The New York State Court of Appeals agreed Tuesday to review whether convicted sex offender Jesse Friedman has the right to access his entire case file while trying to prove his innocence decades after pleading guilty.

The decision comes almost four months after a Brooklyn appellate court’s ruling that the Nassau County District Attorney’s office was not required to give the former Great Neck resident “every piece of paper” in his criminal file except for the victim’s names.

“The court’s decision to hear Friedman’s appeal is a major step in the direction of transparency and open government,” Friedman’s attorney Ronald Kuby said in a statement. “The Nassau County DA’s office has long resisted the winds of change, preferring stuffy rooms to fresh air, secrecy to openness. They will now have their chance to make that case to the state’s highest court. We are confident that open government will prevail.”

The appellate court panel reversed a 2013 Nassau County judge’s decision that Friedman could have the files in his criminal case.

That ruling followed a three-year investigation by former DA Kathleen Rice’s office after the Second U.S. Circuit Court of Appeals said in 2010 that there may be evidence suggesting Friedman may have been wrongfully convicted.

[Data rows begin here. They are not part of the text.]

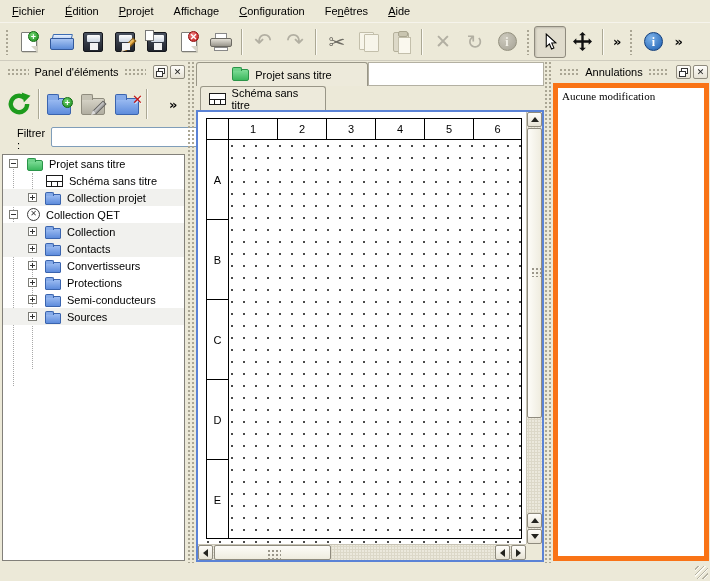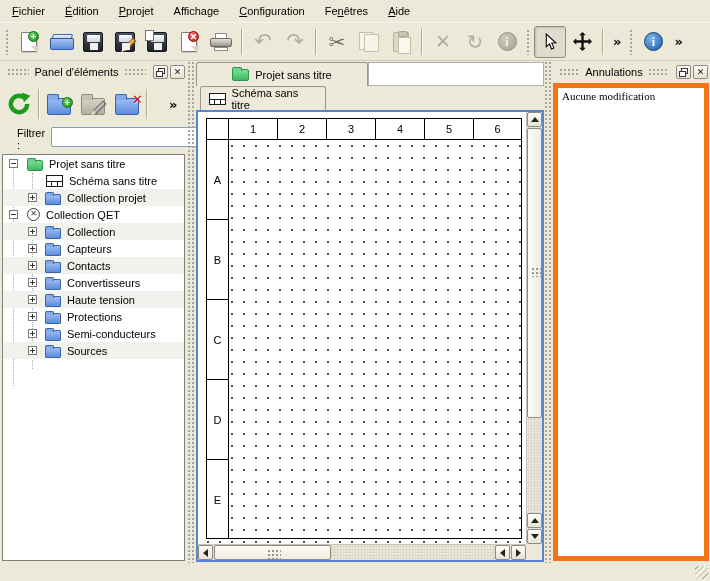--- a/index.html
+++ b/index.html
@@ -331,11 +331,6 @@
           <span class="ticon sfolder"></span>
           <span class="tlabel">Collection</span>
         </div>
-      <div class="trow child">
-          <span class="exp plus"></span>
-          <span class="ticon sfolder"></span>
-          <span class="tlabel">Capteurs</span>
-        </div>
       <div class="trow child alt">
           <span class="exp plus"></span>
           <span class="ticon sfolder"></span>

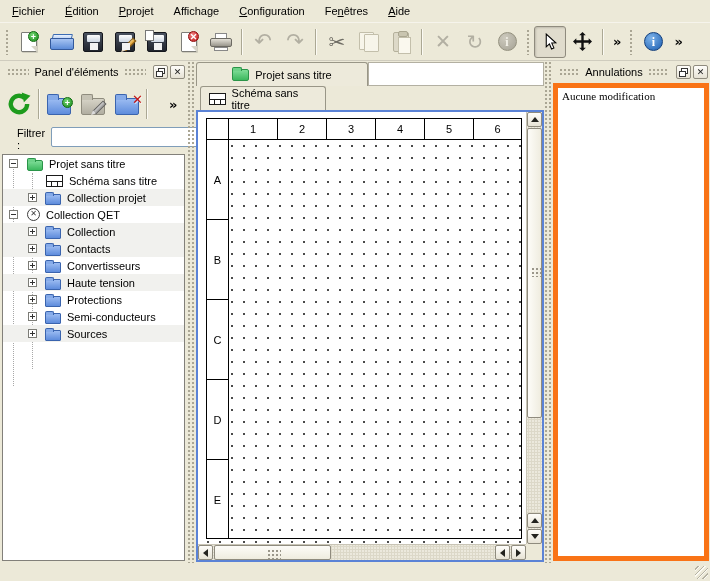--- a/index.html
+++ b/index.html
@@ -341,11 +341,6 @@
           <span class="ticon sfolder"></span>
           <span class="tlabel">Convertisseurs</span>
         </div>
-      <div class="trow child alt">
-          <span class="exp plus"></span>
-          <span class="ticon sfolder"></span>
-          <span class="tlabel">Haute tension</span>
-        </div>
       <div class="trow child">
           <span class="exp plus"></span>
           <span class="ticon sfolder"></span>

Rice, who resigned as DA in January after being elected to Congress last November, said at the time her office’s investigation confirmed Friedman’s original conviction, which took place under another DA.

“Instances of wrongful conviction are real and exist in far greater numbers than any of us would like to admit. Wrongful convictions undermine public safety, and they pose the greatest threat there is to the integrity required of our justice system. But the case against Jesse Friedman is not one of them,” Rice said. “I came to this case without an agenda or any personal stake in its outcome, and without any interest outside of searching for the truth. We were fully prepared to exonerate Mr. Friedman if that’s where the facts led us. But the facts, under any objective analysis, led to a substantially different conclusion. This exhaustive and impartial process has only strengthened the justice system’s confidence that Jesse Friedman was involved in the sexual abuse of children.”

Friedman, now 46 and living in Connecticut, pleaded guilty in 1988 with his father, Arnold, to abusing 13 boys who were taking computer classes in the basement of their Great Neck home.

After spending 13 years in prison, he was released on parole in 2001 and soon retracted his guilty plea, saying his confession was coerced by law enforcement officials and police who manipulated false abuse claims from the alleged victims.

“I am very pleased with the decision of the Court of Appeals to review Nassau Supreme Court Judge [F. Dana] Winslow’s order that the complete Friedman file be opened,” Friedman said. “Judge Winlsow, the only person apart from the DA to review the files, concluded that there was exculpatory evidence withheld, that none of the witness statements were written by the children themselves, and that those statements had glaring discrepancies.”

In 1995, his father committed suicide in prison.

Friedman’s claims of innocence were chronicled in the Academy Award-nominated documentary “Capturing the Friedmans,” directed by Andrew Jarecki in 2003.

Nassau County prosecutors agreed in September 2014 to hold an innocence hearing, but there is no timetable for the hearing.

The case’s next court date is May 10.

Efforts to reach the DA’s office for comment were unavailing.